Quote:
Originally Posted by buddha1too
@ Soupe du jour It seems youve been through the wringer for some time now. I hope you feel better soon...
As for me? I've been scary stable for several months...a long time for me. Since my shrink retired, I've been seeing a NP for my prescriptions. She got rid of the Depakote I was on for years, and put me on Lamictal. She also prescribed Zyprexa and a small dose of an anti-depressant (the name escapes me at the moment). Since Lamictal fights food cravings, I've been able to lose a chunk of weight despite the Zyprex. I have no idea why my shrink kept me on my previous med cocktail for so long. This new NP really knows her shite. I am grateful but, even when I'm stable, I wait for the other shoe to drop. I've been on this roller coaster ride many times before. There was a line in the movie Tender Mercies (a rather old movie) that goes, "I don't trust happiness; I never have and I never will." I can relate.
I hope everyone has a good weekend despite the problems you might be struggling with. Again...I can relate.
|
Thanks, @
buddha1too!
That's great you have such stability, and on a smaller cocktail. I had a similar experience after years on a behemouth. I believe such modifications to the "chemical consumption" can make a difference that's not just coincidence, yet you clearly still take a solid treatment amount that hopefully won't trigger a new episode. Please just coast along with this stability, happily, if you possibly can. I try to create a pleasant focus during such times, and keep my eyes on that ball.
My Lamictal was recently increased a bit, but so was my Seroquel IR, so no weight loss or low hunger for me. Maybe I can convince my pdoc to eliminate the extra Seroquel. I've been too tired and sleeping too much, lately.

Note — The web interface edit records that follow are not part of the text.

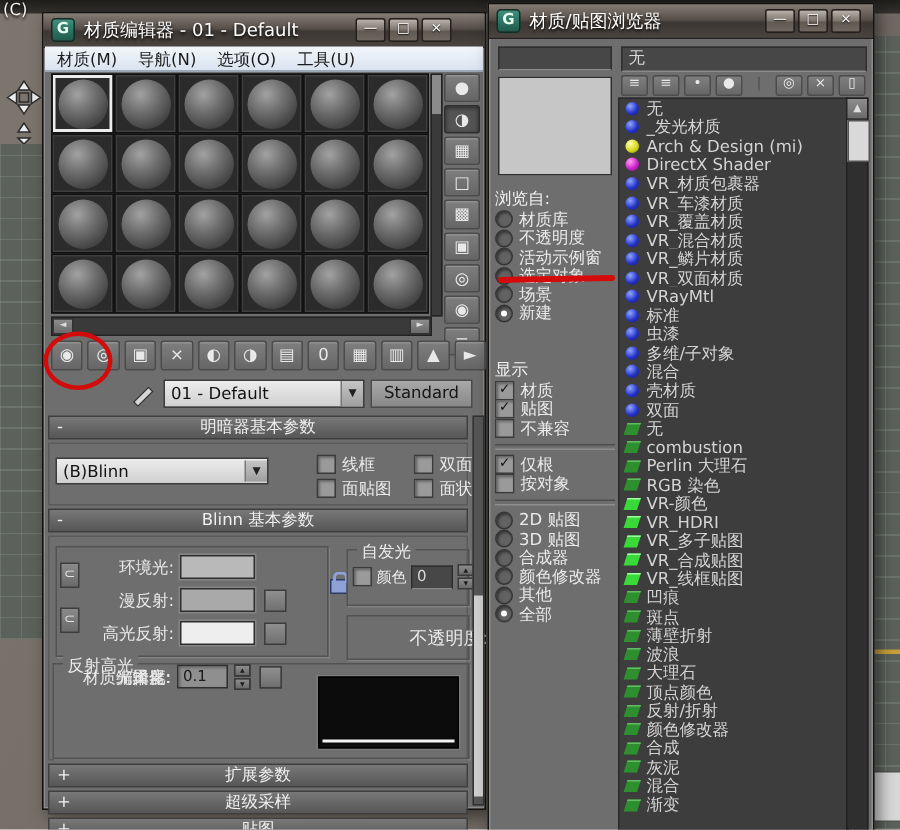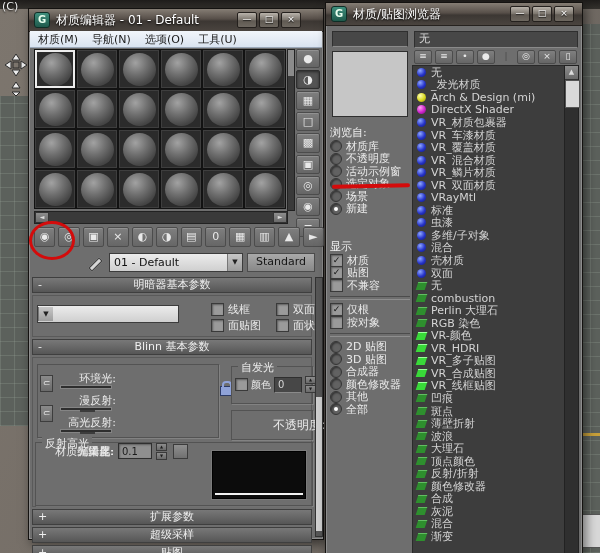--- a/index.html
+++ b/index.html
@@ -80,21 +80,21 @@
        box-shadow:inset 1px 1px 2px rgba(0,0,0,.4);color:#111;font-size:9px;line-height:10px;text-align:center;flex:none;}
   .check .mark{display:none;}
   .check.on .mark{display:block;}
   .clabel{font-size:11px;color:#eaeaea;white-space:nowrap;}
   .blinn-body{height:148px;}
   .grp{position:absolute;border:1px solid #535353;box-shadow:1px 1px 0 rgba(255,255,255,.14);}
   .grp-label{position:absolute;top:-7px;left:6px;background:#6e6e6e;padding:0 3px;font-size:11px;color:#eaeaea;}
   .g1{left:4px;top:6px;width:180px;height:72px;}
   .clamp{position:absolute;left:2px;width:11px;height:15px;background:linear-gradient(#8a8a8a,#6a6a6a);
        border:1px solid #3d3d3d;color:#e5e5e5;font-size:9px;line-height:14px;text-align:center;}
-  .chrow{position:absolute;height:15px;display:flex;align-items:center;flex-direction:column;}
+  .chrow{position:absolute;height:15px;display:flex;align-items:flex-end;}
   .chlabel{width:64px;text-align:right;font-size:11px;color:#eaeaea;}
   .swatch{width:48px;height:14px;margin-left:4px;border:1px solid #2e2e2e;box-shadow:0 0 0 1px #848484;}
   .mapbtn{width:13px;height:13px;margin-left:6px;background:linear-gradient(#8f8f8f,#707070);border:1px solid #3c3c3c;}
   .mapbtn.no-map{visibility:hidden;}
   .lock{position:absolute;left:187px;top:28px;width:10px;height:8px;background:#8fa2d8;border:1px solid #2c3a66;}
   .lock:before{content:"";position:absolute;left:1px;top:-6px;width:6px;height:6px;border:2px solid #8fa2d8;
        border-bottom:none;border-radius:4px 4px 0 0;}
   .gself{left:198px;top:8px;width:80px;height:36px;text-decoration:underline;}
   .selfrow{position:absolute;left:3px;top:9px;display:flex;align-items:center;gap:3px;}
   .spin{height:14px;display:flex;align-items:center;padding:0 3px;border:1px solid #2f2f2f;font-size:10px;}
@@ -320,20 +320,21 @@
     </div>
 
     <div class="rollouts">
 
       <div class="roll-hdr">
         <span class="sign">-</span>
         <span>明暗器基本参数</span>
       </div>
       <div class="roll-body shader-body">
         <div class="combo2">
+          <div class="ctext" style="padding-left:4px;flex:1;">(B)Blinn</div>
           <div class="carrow" style="width:14px;height:14px;background:linear-gradient(#c6c6c6,#9e9e9e);border-left:1px solid #777;color:#222;font-size:7px;line-height:14px;text-align:center;">▼</div>
         </div>
         <div class="checks">
           <div class="checkrow">
               <span class="check off"></span>
               <span class="clabel">线框</span>
             </div>
             <div class="checkrow">
               <span class="check off"></span>
               <span class="clabel">双面</span>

My sister hasn't emailed me today. I'm glad. I hope she doesn't for a while. I won't contact her right away, either. What really sets me off is when she emails a triggering message at night her time (NJ) when I'm sleeping in Czech Rep. I see it as soon as I wake up (hard not to read), when I am already at my most irritable (NOT a morning person). She has been intermittently lying and secretive, which drives me nuts! She then socks me with surprises akin to F Us. I think 25% is from her and 75% her husband. Her husband is the main problem! She basically obeys the jerk. He's been a domineering abuser of her and my nephews from the start. It was clear as soon as I met him at 13 years old. She allows(ed) it, but I don't want him to abuse me, yet the sucker has power to do so, since my sister is the executrix of my father's estate. Once this is over, I will have ZERO to do with him for the rest of my life! I partially blame him for my youngest nephew's suicide. I have good reason. And he knows it!